TASK DETAILS
Please write out exactly the line containing "display: flex;" below and every line after it, through the last one, but leave out any pictures.

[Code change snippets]
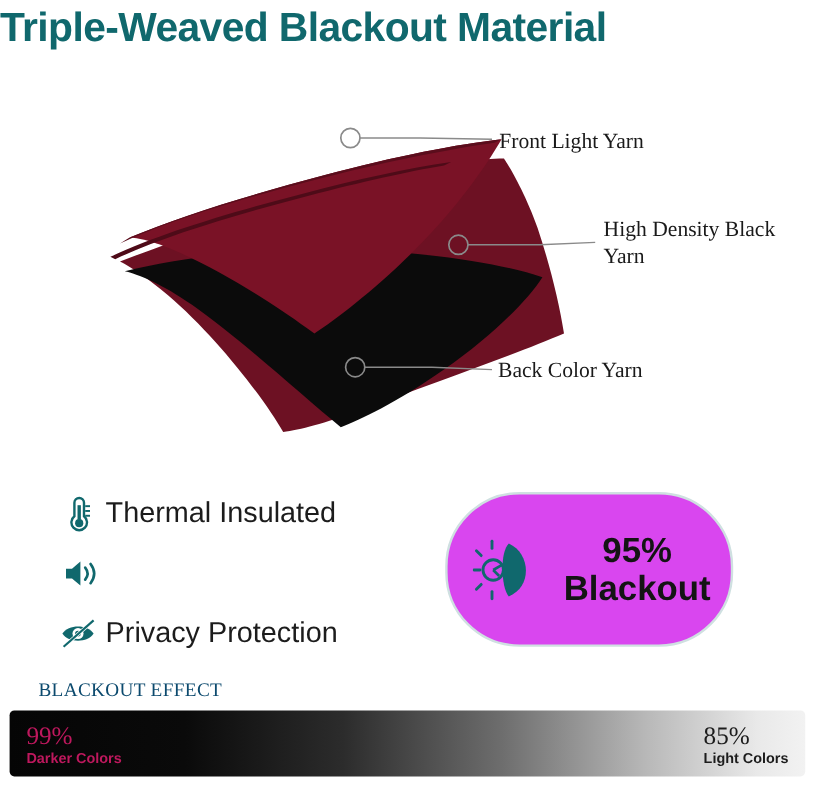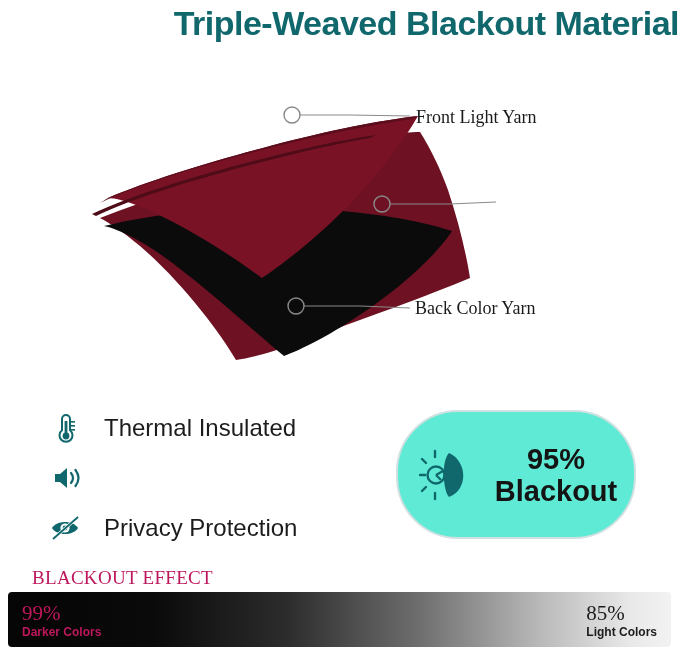--- a/index.html
+++ b/index.html
@@ -26,7 +26,7 @@
     left: 0;
     top: 4px;
     width: 679px;
-    text-align: right;
+    text-align: left;
     font-family: "Liberation Sans", sans-serif;
     font-weight: bold;
     font-size: 34px;

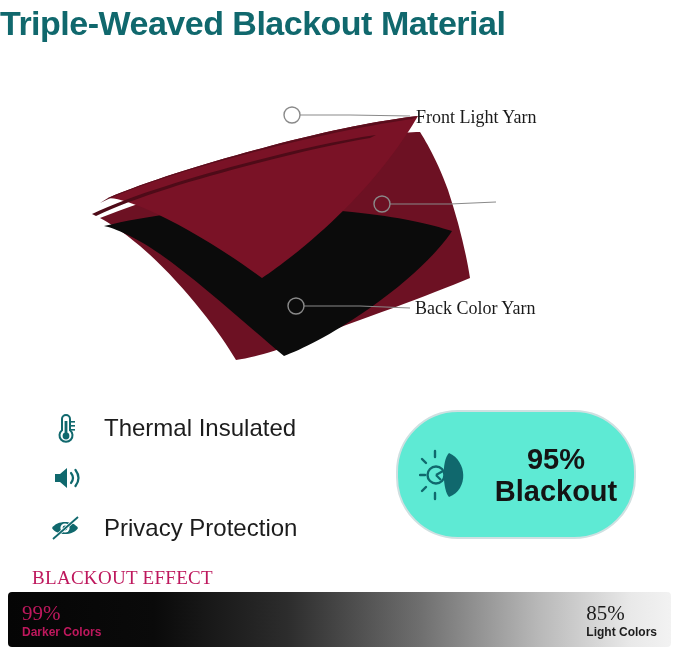--- a/index.html
+++ b/index.html
@@ -214,6 +214,7 @@
     </svg>
 
     <div class="callout-label" id="label-front">Front  Light Yarn</div>
+    <div class="callout-label" id="label-high">High Density Black Yarn</div>
     <div class="callout-label" id="label-back">Back Color Yarn</div>
   </div>
 

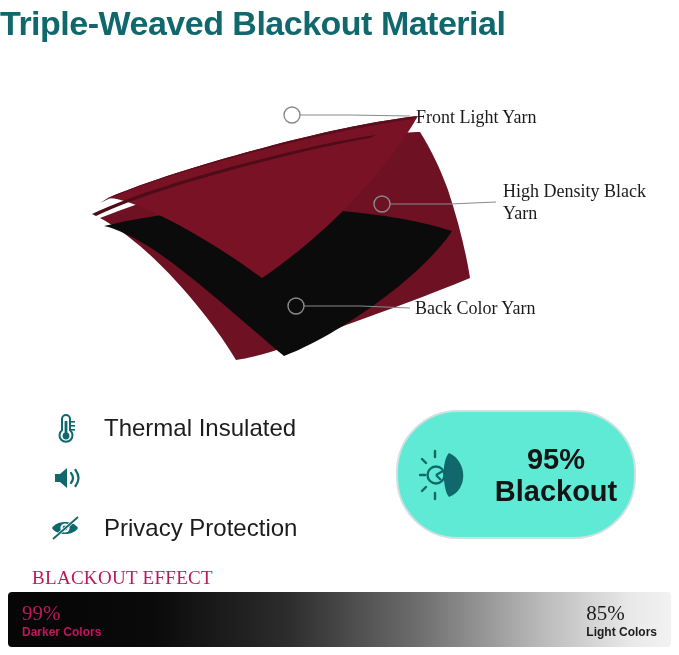--- a/index.html
+++ b/index.html
@@ -83,7 +83,7 @@
     font-family: "Liberation Sans", sans-serif;
     font-size: 24px;
     color: #1c1c1c;
-    margin-left: 20px;
+    margin-left: 4px;
     white-space: nowrap;
     text-align: center;
   }

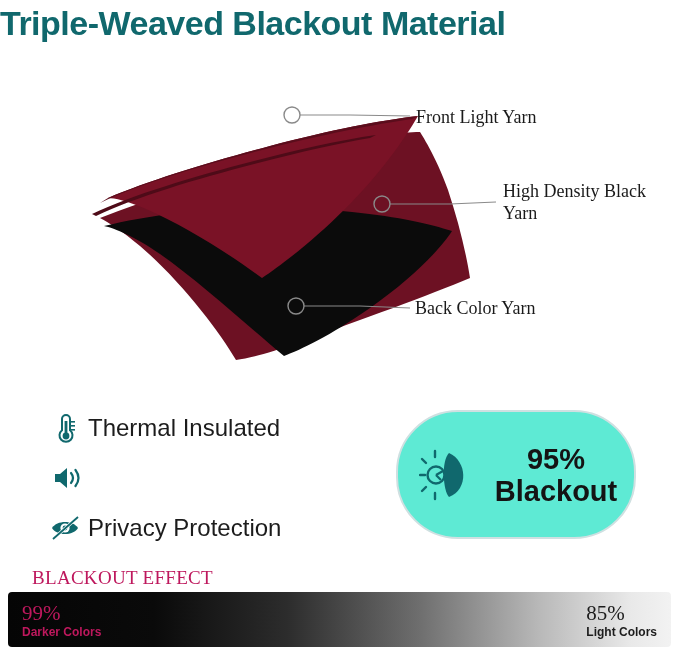--- a/index.html
+++ b/index.html
@@ -91,13 +91,13 @@
   
   .badge {
     position: absolute;
-    left: 396px;
+    left: 371px;
     top: 410px;
     width: 236px;
     height: 125px;
     border: 2px solid #cfe0e1;
     border-radius: 62px;
-    background: #5eead4;
+    background: #d946ef;
     display: flex;
     align-items: center;
   }

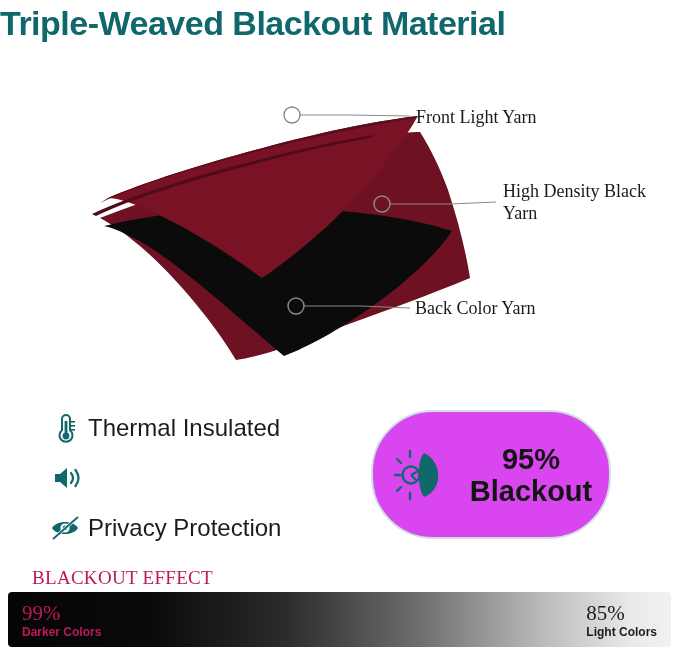--- a/index.html
+++ b/index.html
@@ -135,8 +135,8 @@
     left: 32px;
     top: 567px;
     font-family: "Liberation Serif", serif;
-    font-size: 19px;
-    color: #be185d;
+    font-size: 16px;
+    color: #0c4a6e;
     letter-spacing: 0.3px;
   }
   .bar {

RESULT OF THE EXERCISE
     display: flex;
     align-items: center;
   }

--- a/index.html
+++ b/index.html
@@ -135,8 +135,8 @@
     left: 32px;
     top: 567px;
     font-family: "Liberation Serif", serif;
-    font-size: 19px;
-    color: #be185d;
+    font-size: 16px;
+    color: #0c4a6e;
     letter-spacing: 0.3px;
   }
   .bar {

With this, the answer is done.